Multiple modeling studies paint a consistent picture. By 2030, an additional 1.3 billion people will be at risk of malaria transmission in previously unsuitable highland and temperate zones, according to research published in The Lancet Planetary Health. Dengue, currently concentrated in the tropics, is projected to become endemic in parts of southern Europe, the southern United States, and temperate East Asia by 2040.
Cholera risk zones will expand as sea surface temperatures rise and extreme weather events become more common. Vibrio bacteria, the genus that includes the cholera pathogen, grow faster in warmer water. The Lancet Countdown found that the global coastline area suitable for Vibrio transmission increased by 329 kilometers between 1982 and 2022.
None of these projections assume worst-case emissions scenarios. Even under moderate warming pathways, the expansion of infectious disease ranges is baked in for the next 20 years because of emissions already in the atmosphere.
Why does this make outbreak monitoring more important?

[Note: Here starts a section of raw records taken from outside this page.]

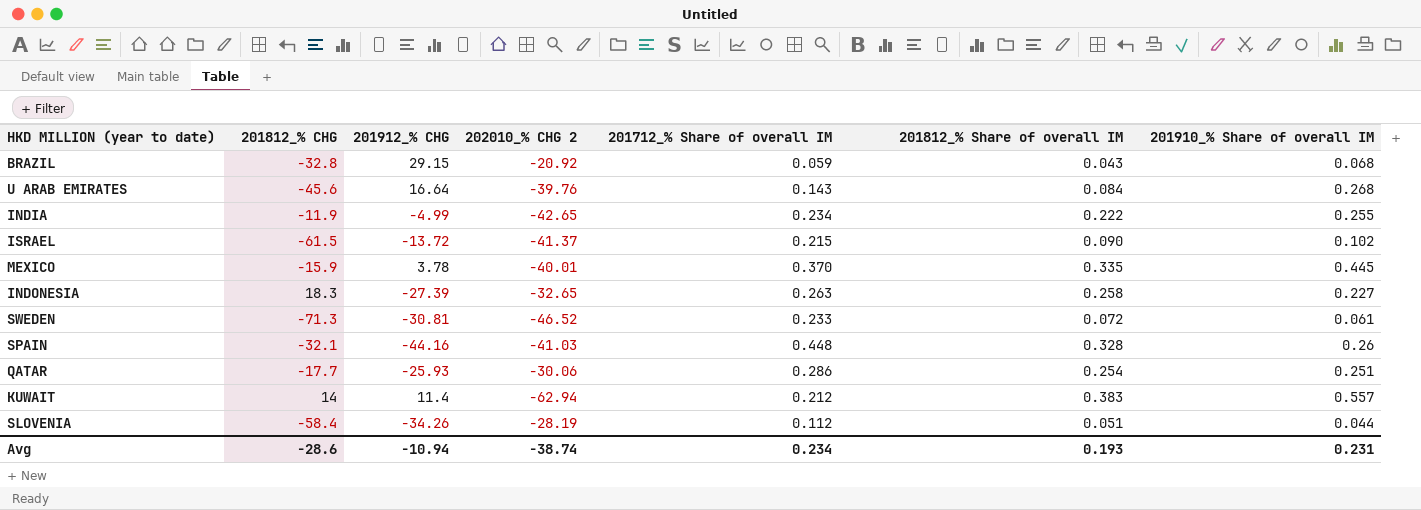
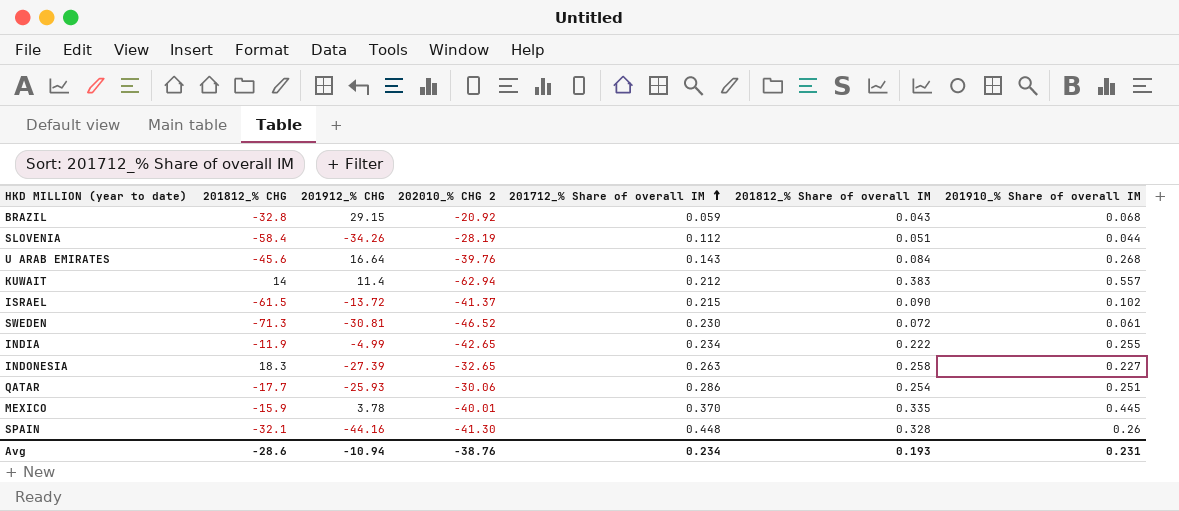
row order: none -> 201712_% Share of overall IM ascending
SWEDEN | 201712_% Share of overall IM: 0.233 -> 0.230
SPAIN | 202010_% CHG 2: -41.03 -> -41.30
Avg | 202010_% CHG 2: -38.74 -> -38.76

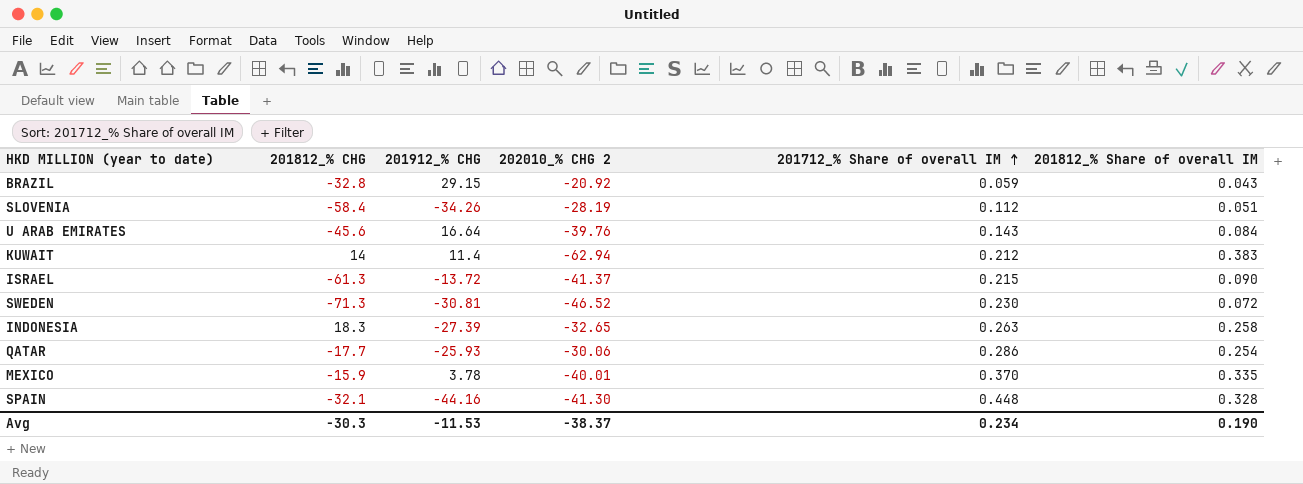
column 201910_% Share of overall IM | position: 7 -> none
row INDIA: -11.9 | -4.99 | -42.65 | 0.234 | 0.222 | 0.255 -> none
ISRAEL | 201812_% CHG: -61.5 -> -61.3
Avg | 201812_% CHG: -28.6 -> -30.3
Avg | 201912_% CHG: -10.94 -> -11.53
Avg | 202010_% CHG 2: -38.76 -> -38.37
Avg | 201812_% Share of overall IM: 0.193 -> 0.190

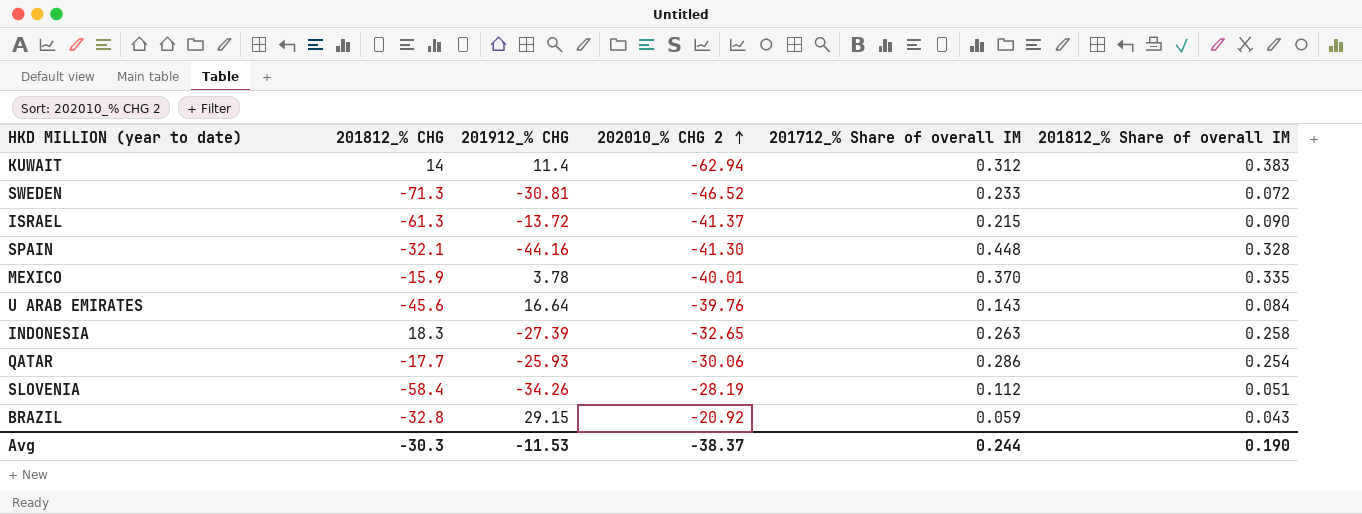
row order: 201712_% Share of overall IM ascending -> 202010_% CHG 2 ascending
KUWAIT | 201712_% Share of overall IM: 0.212 -> 0.312
SWEDEN | 201712_% Share of overall IM: 0.230 -> 0.233
Avg | 201712_% Share of overall IM: 0.234 -> 0.244

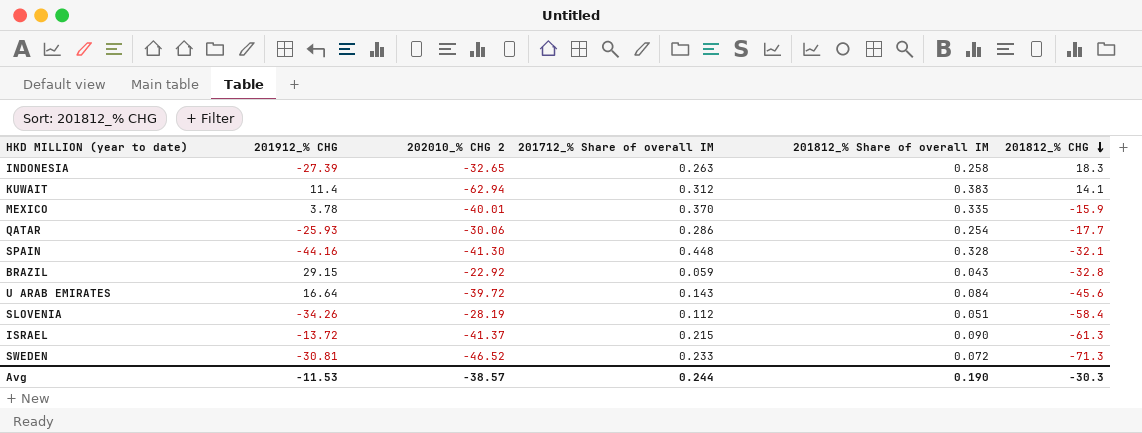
row order: 202010_% CHG 2 ascending -> 201812_% CHG descending
column 201812_% CHG | position: 2 -> 6
KUWAIT | 201812_% CHG: 14 -> 14.1
BRAZIL | 202010_% CHG 2: -20.92 -> -22.92
U ARAB EMIRATES | 202010_% CHG 2: -39.76 -> -39.72
Avg | 202010_% CHG 2: -38.37 -> -38.57

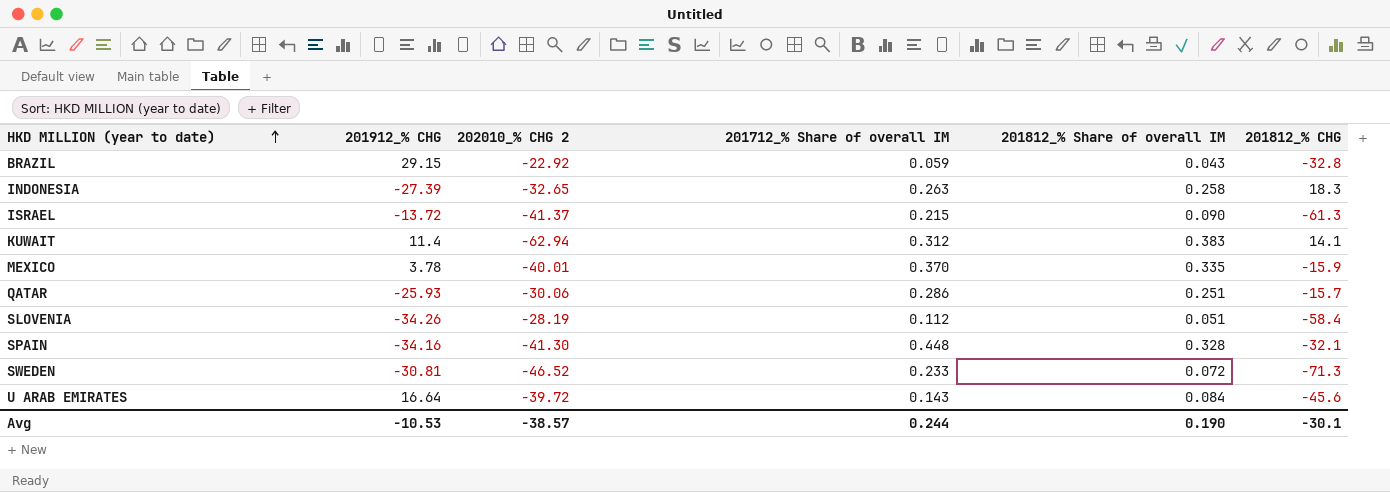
row order: 201812_% CHG descending -> HKD MILLION (year to date) ascending
QATAR | 201812_% Share of overall IM: 0.254 -> 0.251
QATAR | 201812_% CHG: -17.7 -> -15.7
SPAIN | 201912_% CHG: -44.16 -> -34.16
Avg | 201912_% CHG: -11.53 -> -10.53
Avg | 201812_% CHG: -30.3 -> -30.1

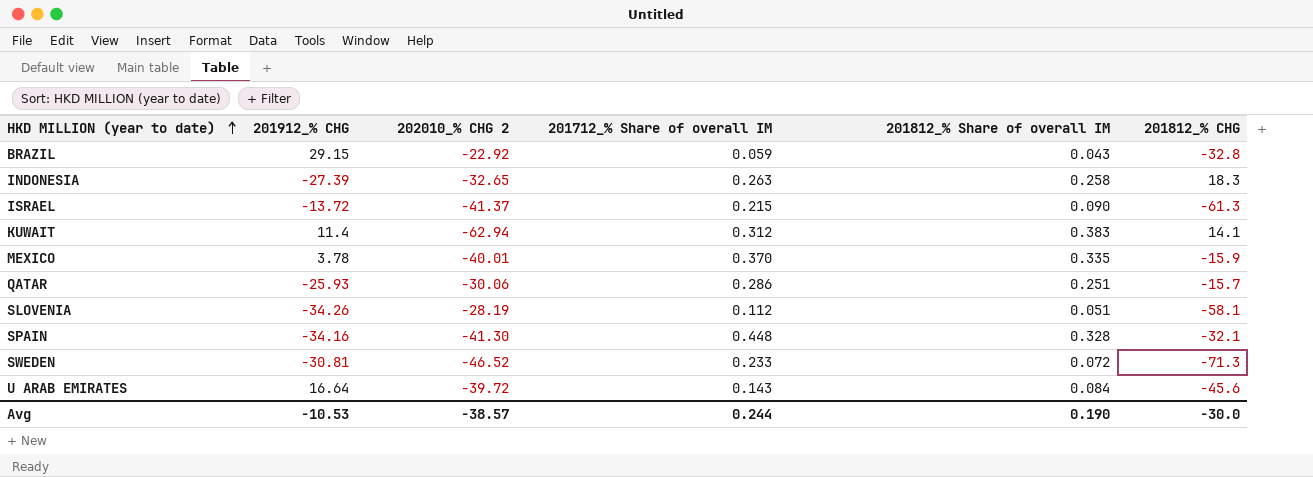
SLOVENIA | 201812_% CHG: -58.4 -> -58.1
Avg | 201812_% CHG: -30.1 -> -30.0

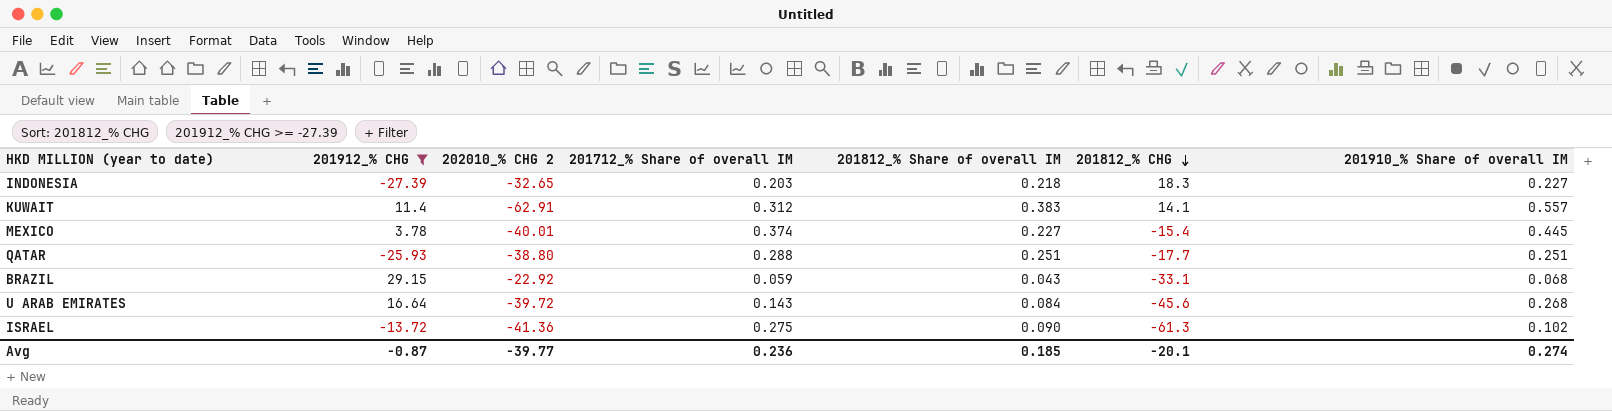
filter: none -> 201912_% CHG >= -27.39
row order: HKD MILLION (year to date) ascending -> 201812_% CHG descending
column 201910_% Share of overall IM | position: none -> 7
INDONESIA | 201712_% Share of overall IM: 0.263 -> 0.203
INDONESIA | 201812_% Share of overall IM: 0.258 -> 0.218
KUWAIT | 202010_% CHG 2: -62.94 -> -62.91
MEXICO | 201712_% Share of overall IM: 0.370 -> 0.374
MEXICO | 201812_% Share of overall IM: 0.335 -> 0.227
MEXICO | 201812_% CHG: -15.9 -> -15.4
QATAR | 202010_% CHG 2: -30.06 -> -38.80
QATAR | 201712_% Share of overall IM: 0.286 -> 0.288
QATAR | 201812_% CHG: -15.7 -> -17.7
BRAZIL | 201812_% CHG: -32.8 -> -33.1
ISRAEL | 202010_% CHG 2: -41.37 -> -41.36
ISRAEL | 201712_% Share of overall IM: 0.215 -> 0.275
Avg | 201912_% CHG: -10.53 -> -0.87
Avg | 202010_% CHG 2: -38.57 -> -39.77
Avg | 201712_% Share of overall IM: 0.244 -> 0.236
Avg | 201812_% Share of overall IM: 0.190 -> 0.185
Avg | 201812_% CHG: -30.0 -> -20.1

When diseases appear in new locations, local health systems are unprepared. Doctors in southern France had never seen locally acquired dengue before 2010. Clinicians in Ontario are still building familiarity with Lyme disease presentations. Diagnostic capacity, vector control programs, and public awareness all lag behind the actual arrival of a disease.
Early detection matters more in these frontier zones than anywhere else. A dengue outbreak in a tropical city where millions have prior immunity behaves differently than one in a European city where the entire population is immunologically naive. The same pathogen can cause a very different outbreak depending on where it lands.
PandemicAlarm monitors geographic spread patterns and flags outbreaks that appear outside a disease's historical range. As climate continues to shift where pathogens can thrive, that kind of monitoring becomes less of a convenience and more of a necessity. You can't prepare for outbreaks you don't see coming, and climate change is making more of them come from unexpected directions.